The Medicare Prescription Drug, Improvement and Modernization Act of 2003 (MMA) addresses an issue that impacted Medicare services. On average by 2004 Medicare beneficiaries were on average spending about $1,000 each year on prescription drugs. In order to adjust to current times, this act opened the option of coverage by price tiers for out-of-pocket expenses (“History of Healthcare Policy in the United States”). Based on the tier level of protection Medicare beneficiaries could then save from $1,700 to $5,900 on drug costs each year (“Fact Sheet”). The act allowed for reductions in premiums of 56%-84% as found by WellChoice, Inc., one of the largest health insurers in the State of New York, at the start of 2004 (Bohren). As the issue of out-of-pocket must have been addressed this act did not address the overall issue of continuously rising drug prices. As it is projected that the cost for prescription drugs will continue to rise and reach a value of about $1,600 in expenditures per capita it will become increasingly more important to open up this problem and address the issue at the source (“Why Are Prescription Drug Prices Rising”).
In conclusion, federal health policies are bound to have different impacts from a state perspective however there are some consistent patterns that determine the impact federal policies have nationwide.

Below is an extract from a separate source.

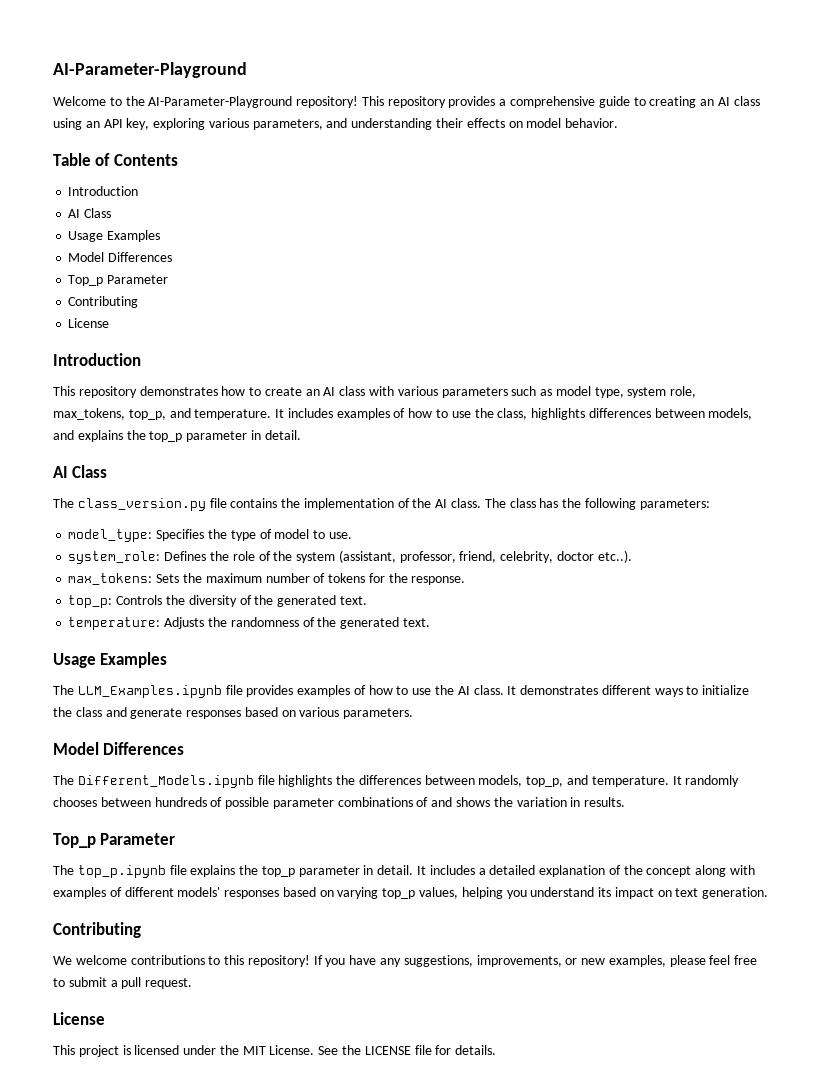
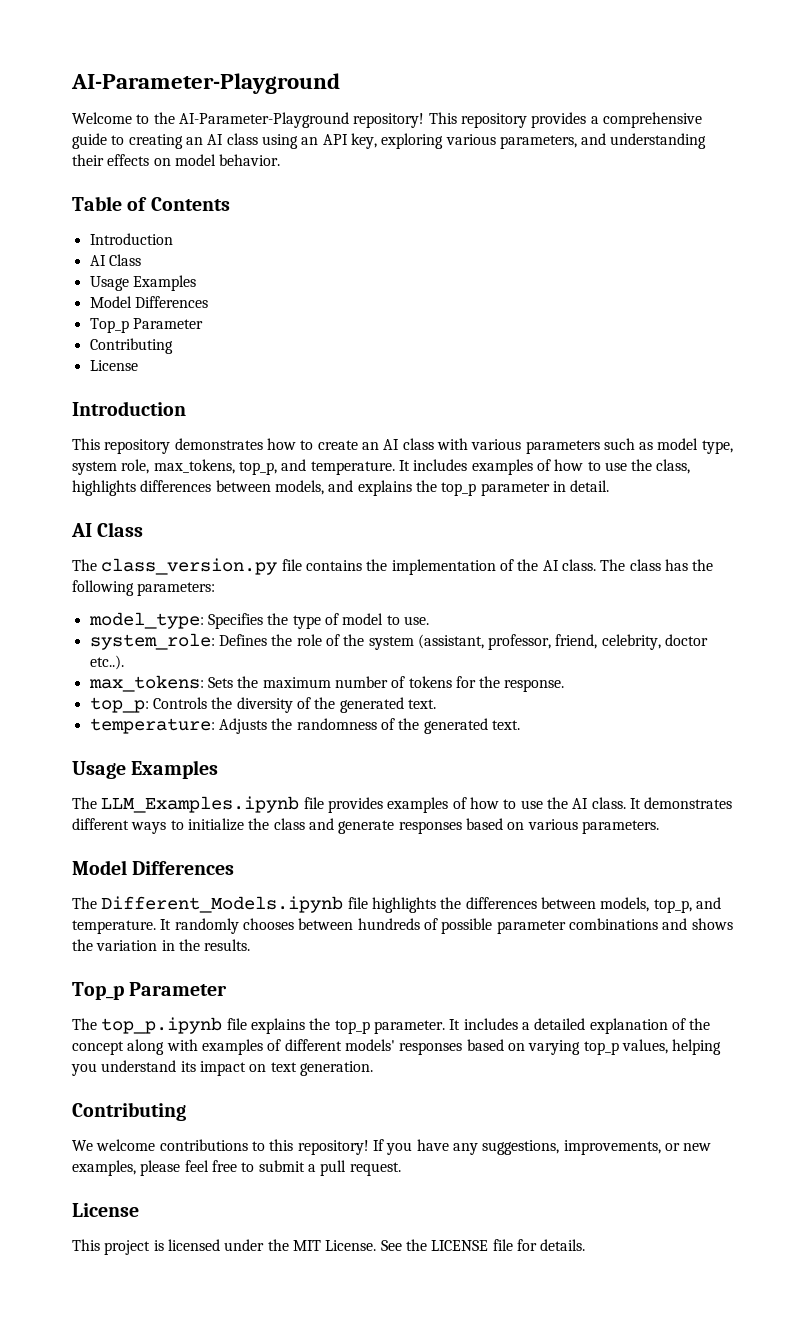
- It randomly chooses between hundreds of possible parameter combinations of and shows the variation in results.
+ It randomly chooses between hundreds of possible parameter combinations and shows the variation in the results.
- The top_p.ipynb file explains the top_p parameter in detail.
+ The top_p.ipynb file explains the top_p parameter.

CHIP is the most successful federal policy implemented that adds value to the existing federal program Medicaid. Both the HIPAA and MMA address key issues however in their implementation there are some key issues as they relate to their goals. Due to lack of clarity HIPAA’s main fault is in its impact on employer-based health insurance. Different interpretations of HIPAA’s guidelines can have varying impacts on employees with pre-existing conditions and an impact on job mobility. The MMA as it proves to be effective is only a temporary solution to the overall problem of rising prescription drug costs. Even though it benefits a population that is heavily impacted by the issue it is an approach that will continue to be strained in terms of funding. Therefore, CHIP is seen as the most successful due to its widespread demonstrated need in communities and its long-term impacts. By investing in children’s health care, it helps aid better growth and development while also possibly providing more stability within low-income households. CHIP is successful because it aims to help improve society by investing in it at a young age. More federal policies in healthcare should aim to address problems at the source of the issue similarly to CHIP in order to obtain the most benefit.